Leadership Tips from Tony Hayward (or Not)

Tony Hayward's expected departure as CEO of BP today won't be the biggest surprise; the surprise is that it's taken so long. (I called publicly for his resignation some time ago.) The Case of Tony Hayward and the Gulf Oil Spill will be fodder for business school discussions for years to come, as a how-not-to-do-it guide for leadership when disaster strikes.

Mr. Hayward must have studied management in a parallel universe, where a set of anti-rules for bad leadership are taught. Here's what I imagine are those anti-rules.

* Deny and minimize problems. Drop any mention of the high-minded principles you announced at the beginning of your term, such as safety and a culture that puts people first. Sweep them under the rug as you play down the significance of the crisis. Or better yet, find someone else to blame — a supplier, a business partner, a lowly employee or two.
* Emphasize your own power and importance. Keep yourself front and center all the time. Rarely bring forward the rest of the team, nor even indicate that it's a team effort.
* Make the story all about you. Talk about your heavy burdens and the costs to your life. When forced to acknowledge the true victims, pay lip service.
* Never apologize, and don't even pretend to learn from your mistakes. Brush off public disapproval, and persist in the same mindless behavior that provoked criticism in the first place.
* Hang onto your job even when it's clear you should go, in order to negotiate the highest severance package, whether you deserve it or not.
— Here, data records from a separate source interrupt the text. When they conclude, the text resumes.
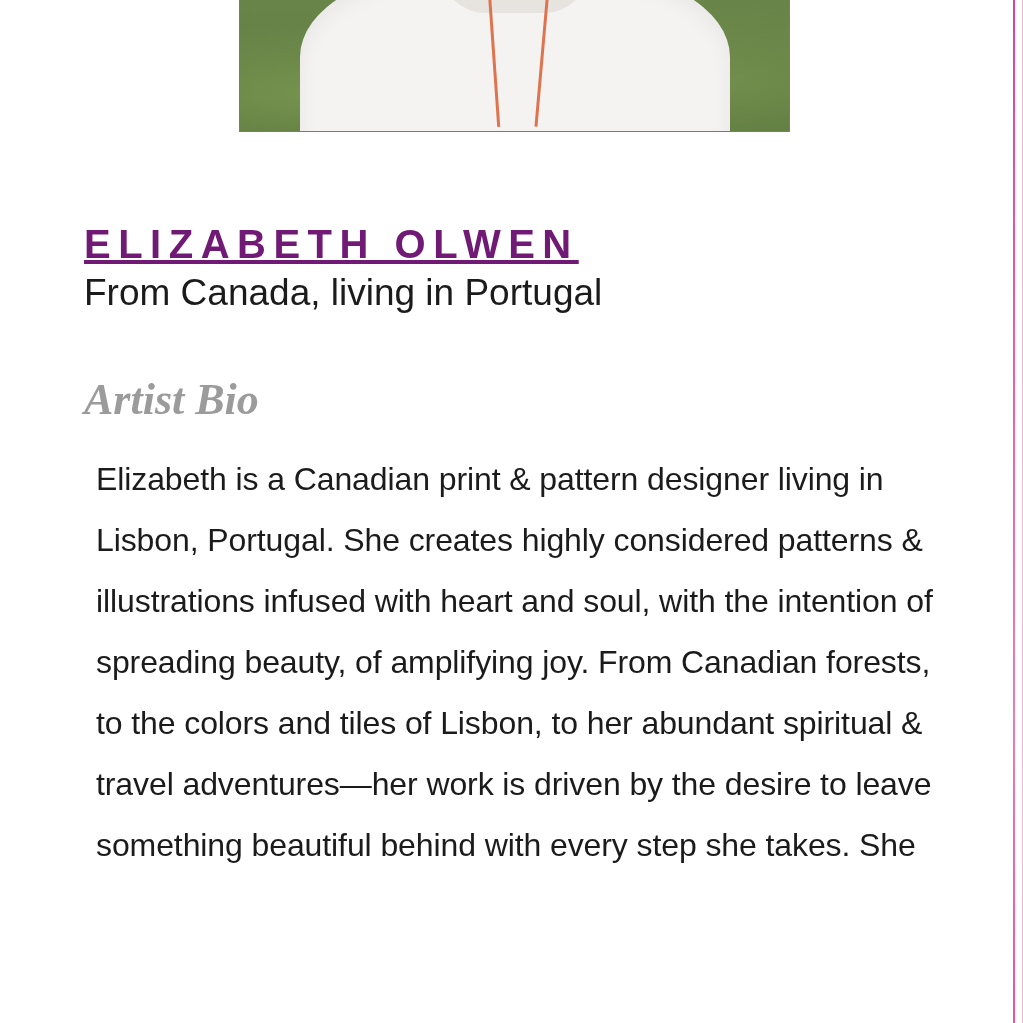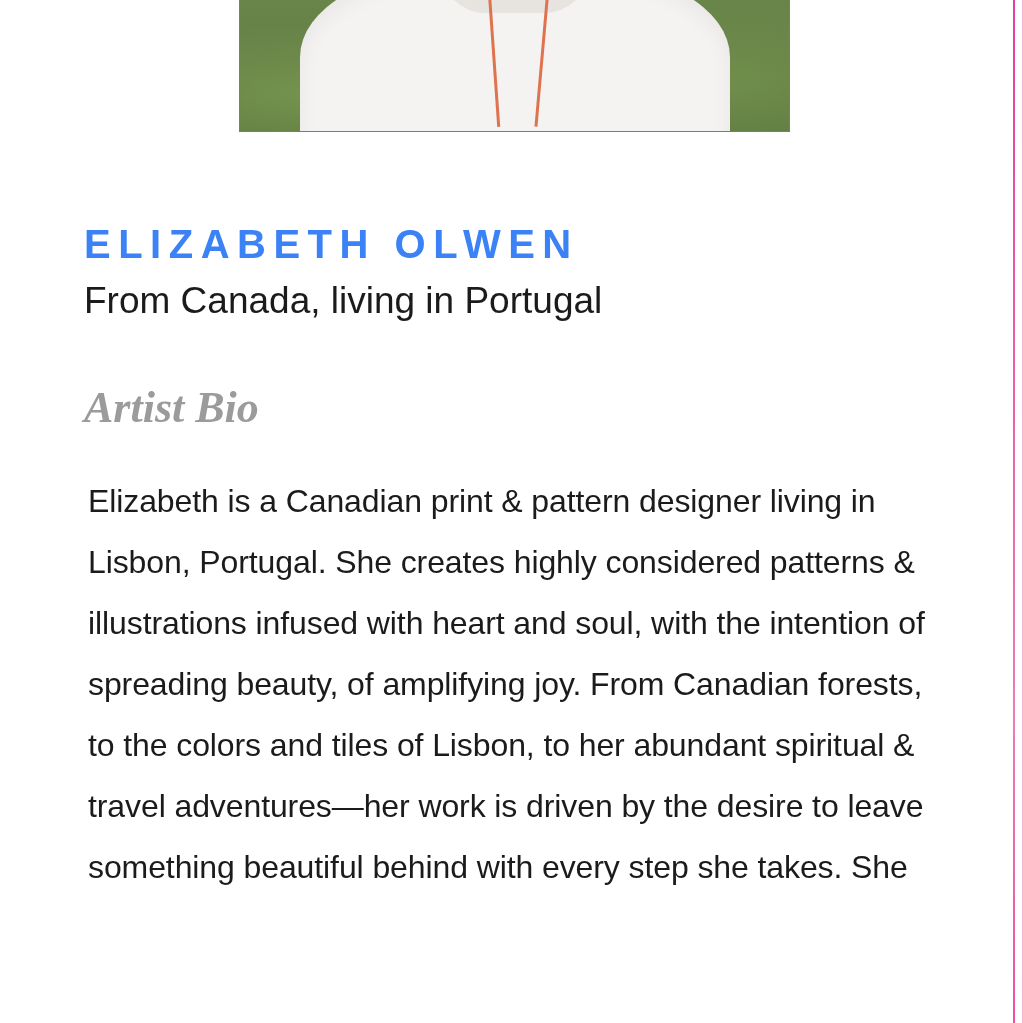"ELIZABETH OLWEN" .artist-name { color: #3b82f6 -> #701a75; margin: 0 0 14px 0 -> 0 0 6px 0; text-decoration: none -> underline }
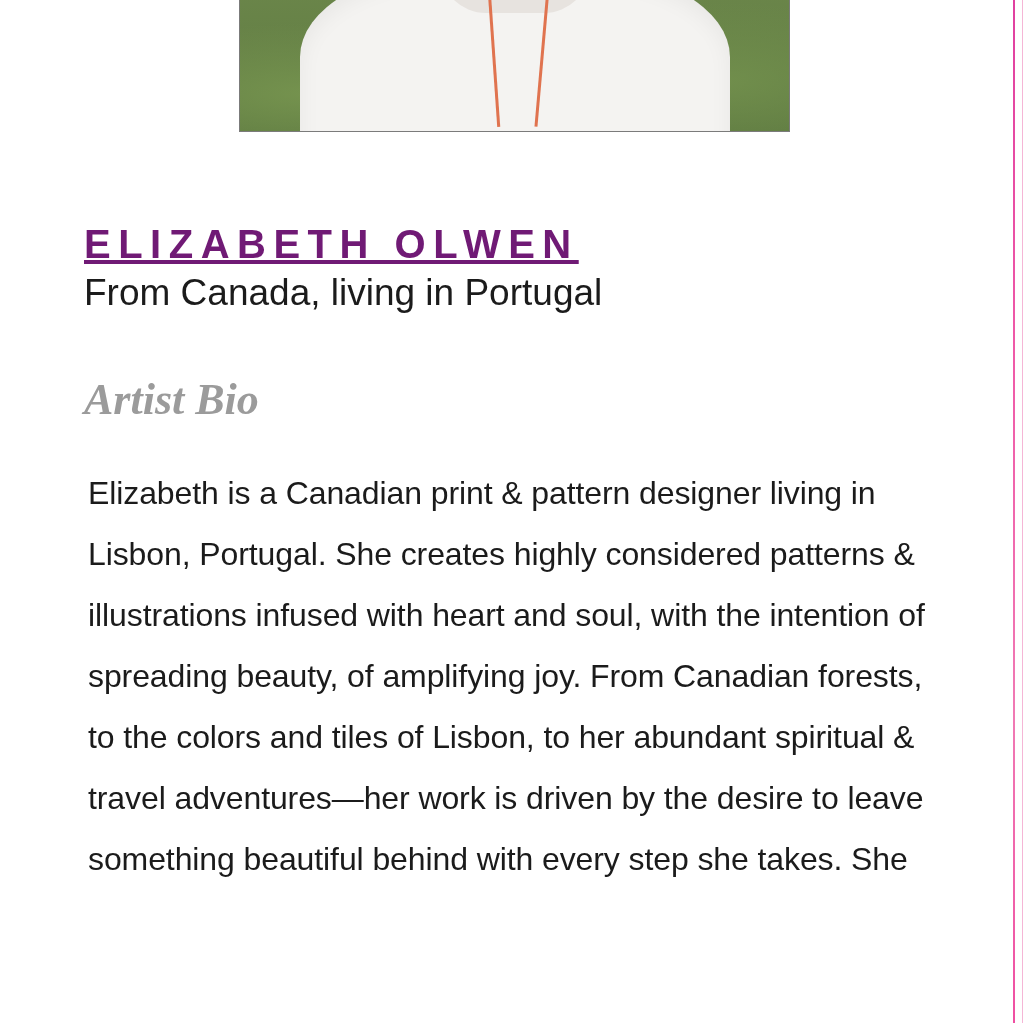"Artist Bio" .section-heading { margin: 62px 0 40px 0 -> 62px 0 26px 0 }
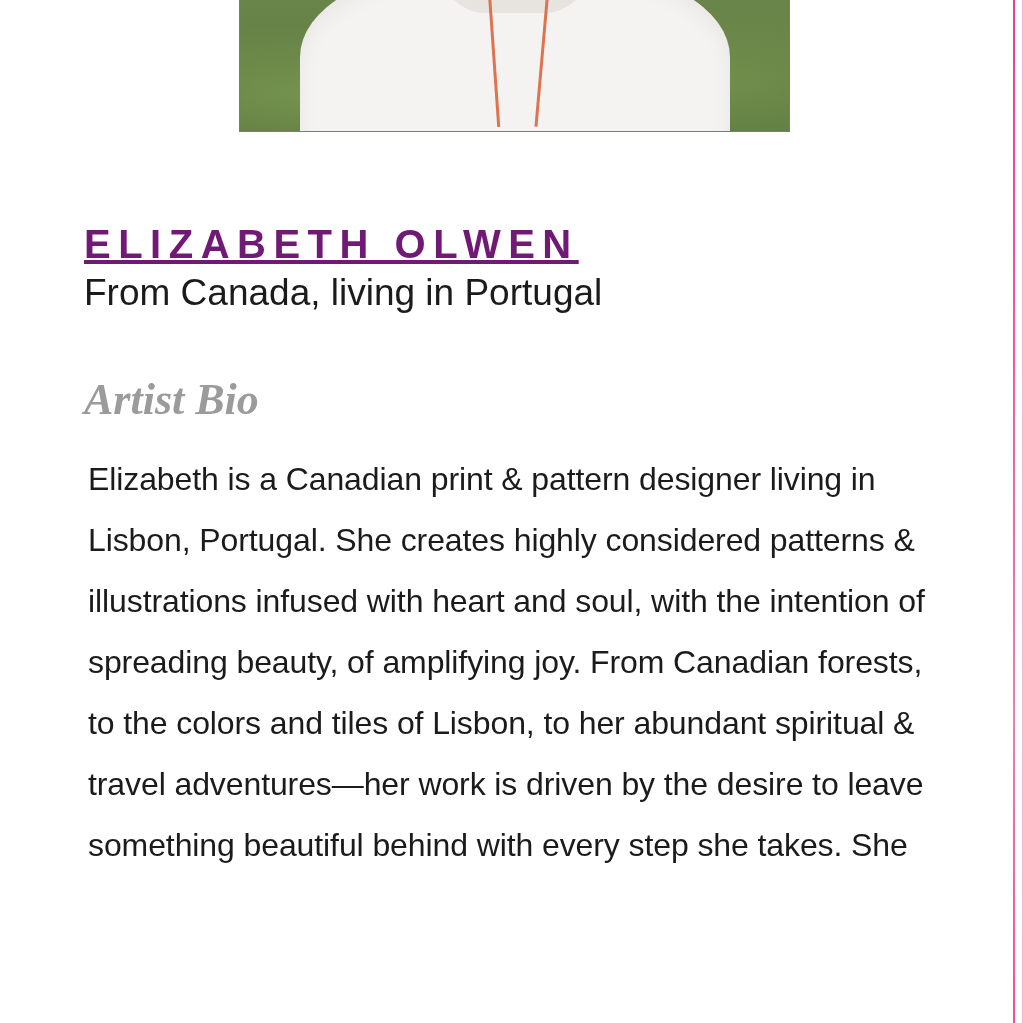"Elizabeth is a Canadian print" .bio { margin: 4px -> 12px }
Don't even consider a deferred resignation to allow for smooth suggestion. Cling to power, and keep everyone guessing to the very end.

Just reverse these rules, and the outcome could have been different. Good leaders must face facts, prepare for the worst case scenario, draw on the whole team, show constant concern for stakeholders, acknowledge mistakes and not make the same ones twice, and do the honorable thing if getting in the way of company progress. BP, in fact, mobilized thousands of employees and former employees from around the world to work on the Gulf Oil spill; the saga of Mr. Hayward now seems peripheral to the main action.

"A 28-year career doing the right things to rise to the top of a major company, and now he's an anti-leadership case — you have to feel compassion for him," a reporter said, trying to provoke me. I wasn't provoked. Compassion is as compassion does. Mine was reserved for the victims, the ones who died in the explosion of the oil platform, the ones whose livelihoods were destroyed with the marine ecosystem, and even, to a lesser extent, the BP employees certain to lose their jobs as the company shrinks or disappears, not to mention the widows and orphans whose BP stock lost half its value. Tony Hayward's attention should have been first and foremost on all of them.

When an executive becomes responsible for the fate of a company, he gets power, privilege, and enormous pay. He is expected to act to enhance the institution, not to undermine it. Of course, his departure will not save BP nor miraculously reverse the damage. But Hayward's departure allows BP to grab a broom for a clean sweep and fresh start — the reason I argued in my book Confidence that turnarounds require new top leaders. This event might strike another blow to the cult of the heroic CEO, which my colleague Rakesh Khurana has to powerfully challenged in Searching for a Corporate Savior. It is certainly an object lesson for all aspiring leaders about what not to do.